Esta é a função estimulante do medo: o desafio. O pôquer é um jogo altamente estimulante no qual você pode usar a inteligência. Já imaginou jogar pôquer olhando as cartas dos adversários? Você ganharia todas as partidas, mas não iria mais querer jogar. O jogo ficaria chato. O gostoso no jogo de pôquer é a possibilidade de perder. O medo é que faz o jogo ser interessante.
Alguns anos atrás, eu vi na televisão um filme muito bom. Era sobre um assaltante que durante o assalto levava uns tiros e morria. Quando acordava, a seu lado estava um senhor muito bem-vestido que o informava de sua morte. O assaltante entrava em pânico, mas era obrigado a acompanhar o homem. Eles chegavam, então, a um castelo muito bonito.
O assaltante nunca tinha visto nada assim. No castelo havia comida e bebida à vontade e mesas de jogos. Tudo se recompunha. Ele se servia de um vinho maravilhoso, e a garrafa ficava cheia novamente. Adorava jogar sinuca. Nunca mais errou uma bola. Ele achava estranho, mas, como era malandro, ficava quieto.
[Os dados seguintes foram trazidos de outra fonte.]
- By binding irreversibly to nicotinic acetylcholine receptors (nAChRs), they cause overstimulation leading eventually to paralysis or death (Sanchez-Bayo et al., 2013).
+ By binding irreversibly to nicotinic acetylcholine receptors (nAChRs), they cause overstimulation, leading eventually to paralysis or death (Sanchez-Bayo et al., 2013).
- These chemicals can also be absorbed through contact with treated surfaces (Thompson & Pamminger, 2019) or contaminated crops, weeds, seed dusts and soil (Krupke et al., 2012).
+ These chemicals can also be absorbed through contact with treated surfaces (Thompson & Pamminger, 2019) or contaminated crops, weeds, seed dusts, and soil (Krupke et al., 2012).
Passou lá uma temporada, curtiu muito, mas depois de um tempo começou a se sentir sozinho e chateado. Então, o senhor elegante apareceu de novo e perguntou:
- Você está sentindo falta de companhia?
O assaltante confirmou. Na mesma hora apareceram cinco mulheres muito bonitas. Ele perguntou:
Posso escolher?
Pode ficar com as cinco.
As mulheres eram absolutamente fantásticas. Satisfaziam todos os seus desejos. Nenhuma frustração. Mas o tempo passava e ele se sentiu entediado outra vez. E pediu ao seu protetor:
Gostaria de voltar à Terra pelo menos por um dia.
Para fazer o quê?
A única coisa que sei e gosto de fazer: assaltar um banco.
O homem concordou, e ele voltou à Terra. Dirigiu-se a um banco. Puxou o revólver, e o segurança puxou o chapéu e o cumprimentou. Dirigiu-se ao caixa, que o aguardava com uma maleta recheada de dinheiro. Ele nem pegou. Saiu do banco e encontrou seu protetor.
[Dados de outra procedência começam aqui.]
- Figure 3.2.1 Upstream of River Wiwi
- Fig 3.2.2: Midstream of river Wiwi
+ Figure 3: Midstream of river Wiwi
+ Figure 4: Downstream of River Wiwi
- Sabe, eu tive uma vida desgraçada, fui um bandido, quero ir para o inferno.
E o homem elegante responde:
- E onde você pensa que está? Você está no inferno.
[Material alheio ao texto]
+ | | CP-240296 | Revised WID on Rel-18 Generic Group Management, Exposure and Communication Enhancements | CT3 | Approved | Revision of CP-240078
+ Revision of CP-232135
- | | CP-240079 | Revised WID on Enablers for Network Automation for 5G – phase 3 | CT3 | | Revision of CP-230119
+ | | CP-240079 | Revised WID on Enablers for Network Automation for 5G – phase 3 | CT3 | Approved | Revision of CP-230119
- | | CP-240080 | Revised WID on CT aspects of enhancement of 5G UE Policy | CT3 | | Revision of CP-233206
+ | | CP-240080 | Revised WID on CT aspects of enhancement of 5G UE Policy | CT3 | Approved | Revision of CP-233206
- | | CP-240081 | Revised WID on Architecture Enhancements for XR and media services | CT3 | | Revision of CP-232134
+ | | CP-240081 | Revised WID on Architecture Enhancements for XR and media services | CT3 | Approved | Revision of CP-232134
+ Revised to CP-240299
Inferno é um lugar onde não existem riscos.
Se você consegue montar uma vida sem riscos, você montou um inferno, porque só há desinteresse, tédio, depressão. É uma vida na qual não há desafios a vencer. Por outro lado, se você montar uma vida de riscos, que o paralisa, você entra em estresse. O que a gente tem de fazer é conseguir que o desafio seja correspondente à nossa capacidade. Se aumentou a capacidade, tem de aumentar o desafio. Aí a vida fica apaixonante.
O medo é o sal da vida. Mas nós vivemos numa cultura que ensina que devemos ser muito prudentes. Então, montamos uma vida em que não há medo. Resultado: fica tudo um tédio, e a gente sai em busca do medo. Como? Jogando pôquer, indo ao cinema para assistir a filmes de terror, ao circo para ver se o trapezista cai, à tourada para torcer pelo touro, à corrida para ver se acontece um acidente.
Existe essa relação desafio-habilidade também nos relacionamentos afetivos. O namoro, período de conquistas, corresponde a grande desafio e pouca habilidade. O medo da perda, a preocupação e os cuidados com o outro, a taquicardia nos encontros, tudo altamente excitante.
Após algum tempo de casamento, estamos no extremo oposto do gráfico: muita habilidade e pouco desafio. Desinteresse. Tédio. Nenhuma emoção acompanha os encontros. Rotina? Não. Ausência de medo. A "faixa do fluir" é desejável. É viável. Manter viva a chama do amor. Função do medo.
Serei sempre estimulante para o outro se isso for sempre um desafio. Se permanecer o medo de perder, que estimula cuidados, atenções, taquicardias.
Se o outro também for para mim alguém que eu posso perder, teremos encontrado a fórmula da conservação do amor. Função do medo. A entrega total, sem limites, sem riscos, leva ao desinteresse. O medo é o sal da vida.